The design philosophy and technical benefits of AutoMQ make it an ideal option for replacing existing Kafka clusters in enterprises. By adopting AutoMQ, businesses can greatly reduce storage costs, streamline operations, and achieve automatic scaling and balancing of clusters, allowing for more efficient responses to changing business demands. In addition, AutoMQ effectively supports high-throughput cold read operations and zero-interruption service, ensuring stable system operation under varying loads. The storage architecture of AutoMQ is as follows:

Airbyte Overview

Airbyte is a data integration platform designed to simplify and automate the creation and management of data pipelines. It supports a wide variety of source and target systems, enabling users to easily configure data pipelines through a user-friendly web interface or API. Airbyte offers efficient Extract, Transform, Load (ETL) capabilities with built-in scheduling and monitoring mechanisms to ensure the reliability and performance of data pipelines. Its modular design supports custom connectors to meet diverse data integration demands.

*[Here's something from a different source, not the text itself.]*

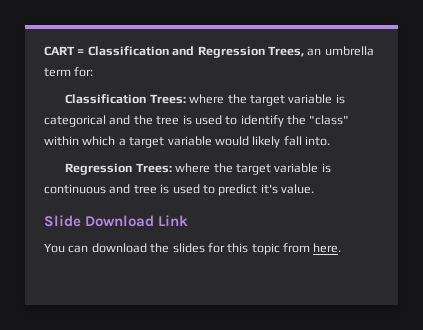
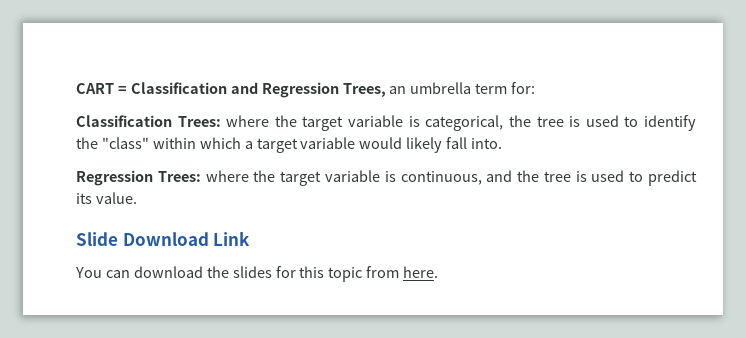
[44,115,131,127] categorical and -> [425,115,504,131] categorical,
[44,184,131,194] continuous and -> [400,170,540,185] continuous, and the
[260,184,278,194] it's -> [76,193,92,204] its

Airbyte's major advantages include high scalability and flexibility, allowing users to swiftly adapt to various data sources and target systems. Built-in data normalization and automated scheduling functionalities enhance the efficiency and consistency of data processing. With containerized deployment, Airbyte streamlines installation and scaling, making it apt for enterprise-level data integration and data warehousing. Additionally, its comprehensive connector library and community support make it an excellent tool for data engineers and analysts to efficiently address complex data integration challenges.

Prerequisites

Data Source: An available AutoMQ node.
Data Connector: Available Airbyte Environment.
Data Endpoint (Data Warehouse): In this example, I've selected a cloud-deployed Databricks [3] cluster.

Quick Deployment

Deploy AutoMQ

Deployment can be achieved by consulting the official AutoMQ documentation: Deploy Multi-Nodes Cluster on Linux▸. Once the setup is complete, data preparation can be done using either the Kafka SDK or manually, followed by the data synchronization process. I've prepared some data in advance, which can be observed using various visualization tools to monitor AutoMQ node status, such as Redpanda Console [5], Kafdrop [6], and others. Here, I've chosen Redpanda Console, where you can see that there are currently 50 topics, each containing 1000 initial messages.

Message Format:

[
    {
        "partitionID": 0,
        "offset": 950,
        "timestamp": 1721988652404,
        "compression": "uncompressed",
        "isTransactional": false,
        "headers": [],
        "key": {
            "payload": "key-451",
            "encoding": "text"
        },
        "value": {
            "payload": {
                "userId": 451,
                "action": "visit",
                "timestamp": 1721988652404
            },
            "encoding": "json"
        }
    }
]

Deploying Airbyte

Refer to the official Airbyte documentation: Quickstart | Airbyte [7]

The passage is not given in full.